WHAT YOU SHOULD DO
Output only the lines of the entries that follow, starting at the one with "position:absolute; left:349px; top:126px;" and running down to the one with "width:340px; display:flex; justify-content:flex-end;", both included and unchanged.

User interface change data
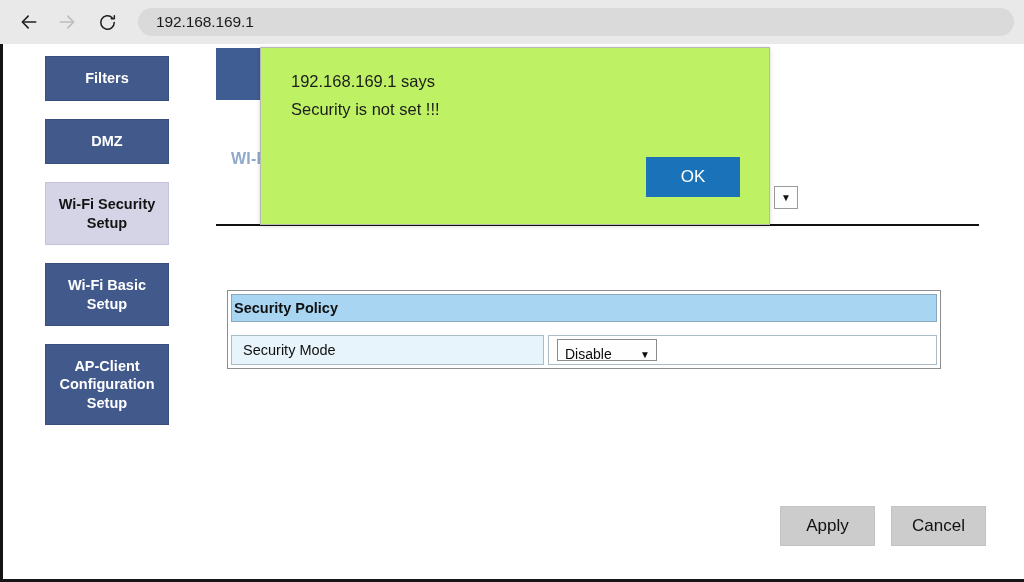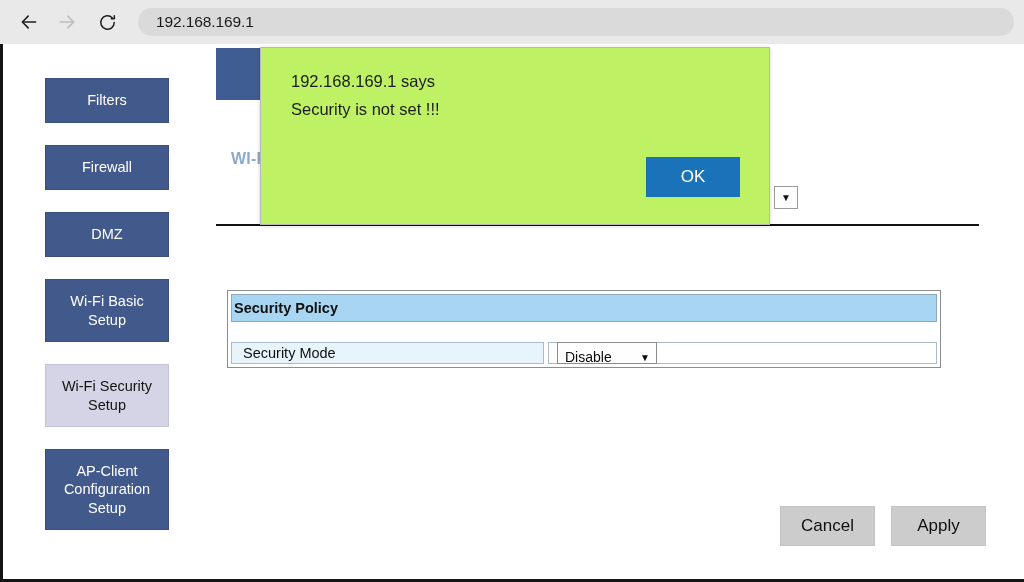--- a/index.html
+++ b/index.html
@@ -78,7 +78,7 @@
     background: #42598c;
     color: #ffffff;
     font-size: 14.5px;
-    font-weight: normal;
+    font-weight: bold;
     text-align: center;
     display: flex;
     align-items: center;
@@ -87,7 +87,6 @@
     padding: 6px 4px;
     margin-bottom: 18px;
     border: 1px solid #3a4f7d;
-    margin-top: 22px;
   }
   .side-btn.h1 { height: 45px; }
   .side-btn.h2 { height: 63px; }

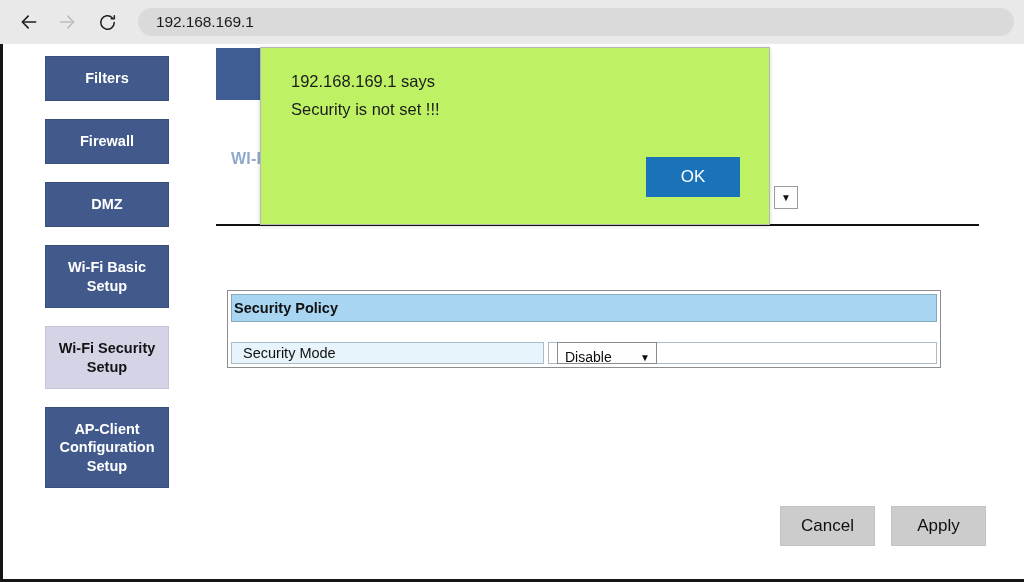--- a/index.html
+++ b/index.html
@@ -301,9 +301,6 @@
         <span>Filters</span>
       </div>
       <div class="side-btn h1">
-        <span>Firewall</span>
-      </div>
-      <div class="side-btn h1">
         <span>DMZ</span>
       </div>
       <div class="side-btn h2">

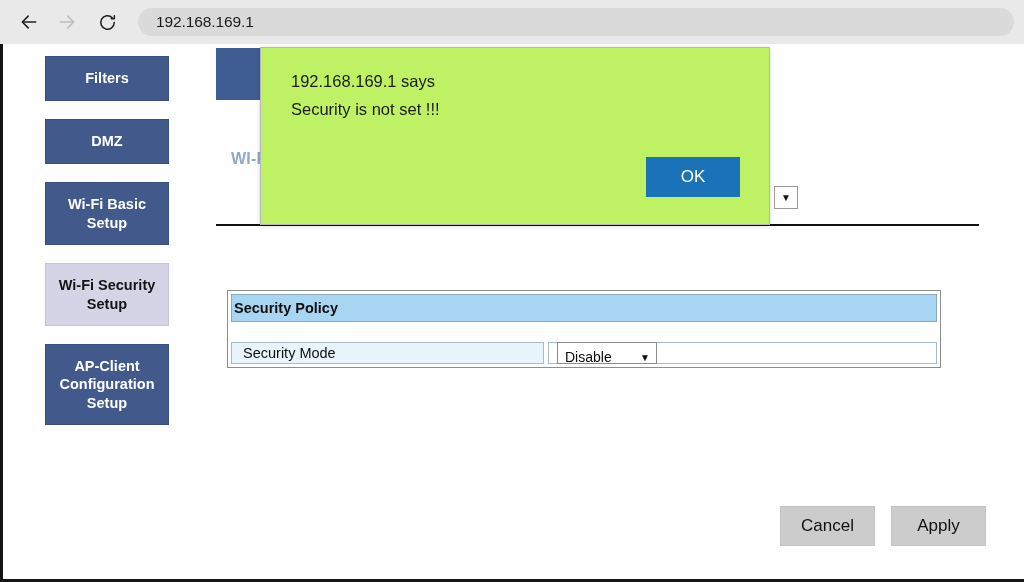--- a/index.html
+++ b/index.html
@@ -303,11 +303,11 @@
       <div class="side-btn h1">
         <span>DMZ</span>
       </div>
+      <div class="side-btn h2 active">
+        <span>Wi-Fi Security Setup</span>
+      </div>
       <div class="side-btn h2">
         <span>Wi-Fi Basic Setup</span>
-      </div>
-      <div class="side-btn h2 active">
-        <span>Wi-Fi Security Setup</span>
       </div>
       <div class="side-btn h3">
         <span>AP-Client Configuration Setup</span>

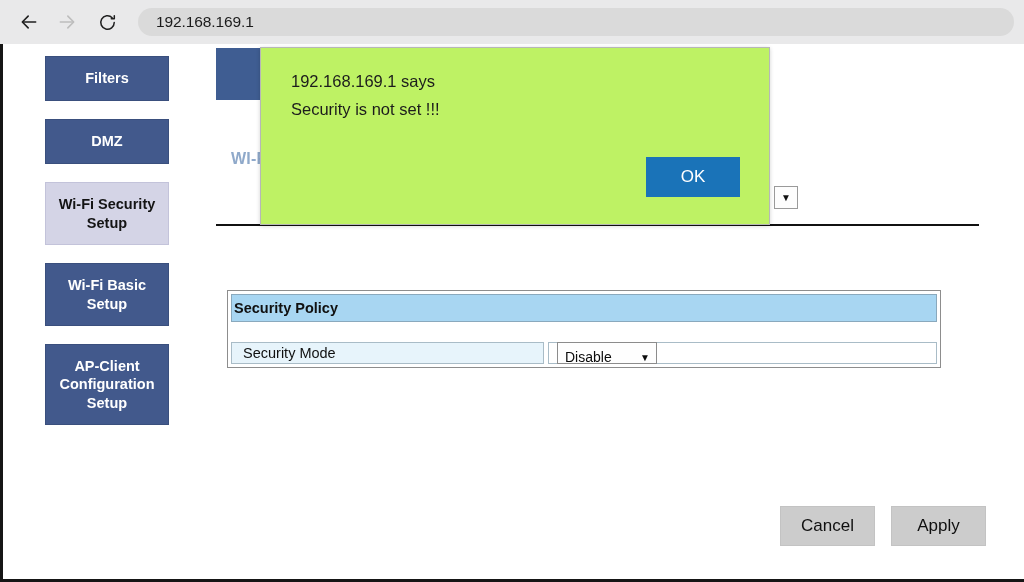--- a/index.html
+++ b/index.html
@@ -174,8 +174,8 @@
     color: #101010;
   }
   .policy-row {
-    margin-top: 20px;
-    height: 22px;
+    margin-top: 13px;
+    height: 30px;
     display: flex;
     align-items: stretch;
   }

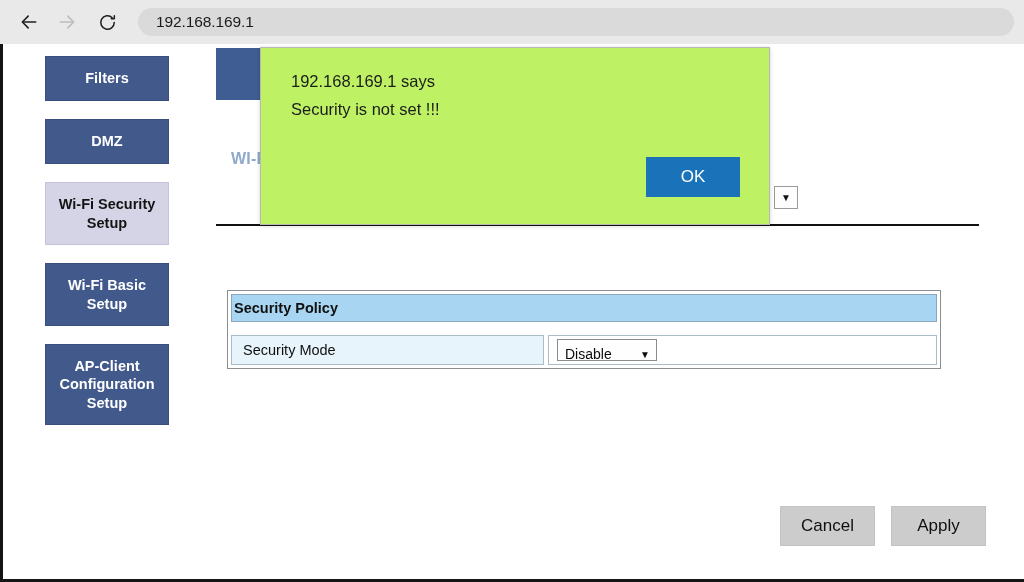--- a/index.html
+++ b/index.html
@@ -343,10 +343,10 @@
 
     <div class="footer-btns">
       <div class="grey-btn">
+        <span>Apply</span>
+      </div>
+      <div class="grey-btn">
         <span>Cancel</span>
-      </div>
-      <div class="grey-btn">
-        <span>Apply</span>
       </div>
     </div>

---

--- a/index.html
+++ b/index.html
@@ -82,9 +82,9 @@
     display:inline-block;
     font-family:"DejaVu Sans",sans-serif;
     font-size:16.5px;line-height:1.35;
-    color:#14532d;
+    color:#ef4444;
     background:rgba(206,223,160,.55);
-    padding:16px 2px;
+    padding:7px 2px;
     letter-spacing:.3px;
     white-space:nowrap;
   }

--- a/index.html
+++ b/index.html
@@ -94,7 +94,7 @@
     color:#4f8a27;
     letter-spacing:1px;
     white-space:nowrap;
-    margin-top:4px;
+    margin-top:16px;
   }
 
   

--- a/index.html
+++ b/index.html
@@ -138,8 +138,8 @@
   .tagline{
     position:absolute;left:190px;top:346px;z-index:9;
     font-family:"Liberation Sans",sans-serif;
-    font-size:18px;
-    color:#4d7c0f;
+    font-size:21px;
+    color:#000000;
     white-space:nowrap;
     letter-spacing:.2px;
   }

* * *

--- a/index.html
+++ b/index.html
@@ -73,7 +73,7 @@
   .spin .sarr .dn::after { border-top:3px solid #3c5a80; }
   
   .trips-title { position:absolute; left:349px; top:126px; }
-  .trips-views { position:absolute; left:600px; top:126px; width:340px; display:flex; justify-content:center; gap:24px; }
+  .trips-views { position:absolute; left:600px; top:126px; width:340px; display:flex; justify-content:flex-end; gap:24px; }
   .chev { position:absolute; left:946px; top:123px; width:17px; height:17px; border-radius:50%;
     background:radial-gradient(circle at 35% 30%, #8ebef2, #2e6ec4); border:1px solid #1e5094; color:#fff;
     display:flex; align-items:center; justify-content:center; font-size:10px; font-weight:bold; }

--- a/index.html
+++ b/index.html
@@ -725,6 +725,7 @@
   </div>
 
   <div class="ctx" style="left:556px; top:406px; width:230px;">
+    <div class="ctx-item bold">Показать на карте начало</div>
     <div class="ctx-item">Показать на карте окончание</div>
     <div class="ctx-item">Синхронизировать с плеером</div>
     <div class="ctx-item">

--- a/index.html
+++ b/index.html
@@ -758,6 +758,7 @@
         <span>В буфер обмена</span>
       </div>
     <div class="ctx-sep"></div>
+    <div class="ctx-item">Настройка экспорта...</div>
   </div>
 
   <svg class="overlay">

TASK SOLUTION
   .trips-title { position:absolute; left:349px; top:126px; }
-  .trips-views { position:absolute; left:600px; top:126px; width:340px; display:flex; justify-content:center; gap:24px; }
+  .trips-views { position:absolute; left:600px; top:126px; width:340px; display:flex; justify-content:flex-end; gap:24px; }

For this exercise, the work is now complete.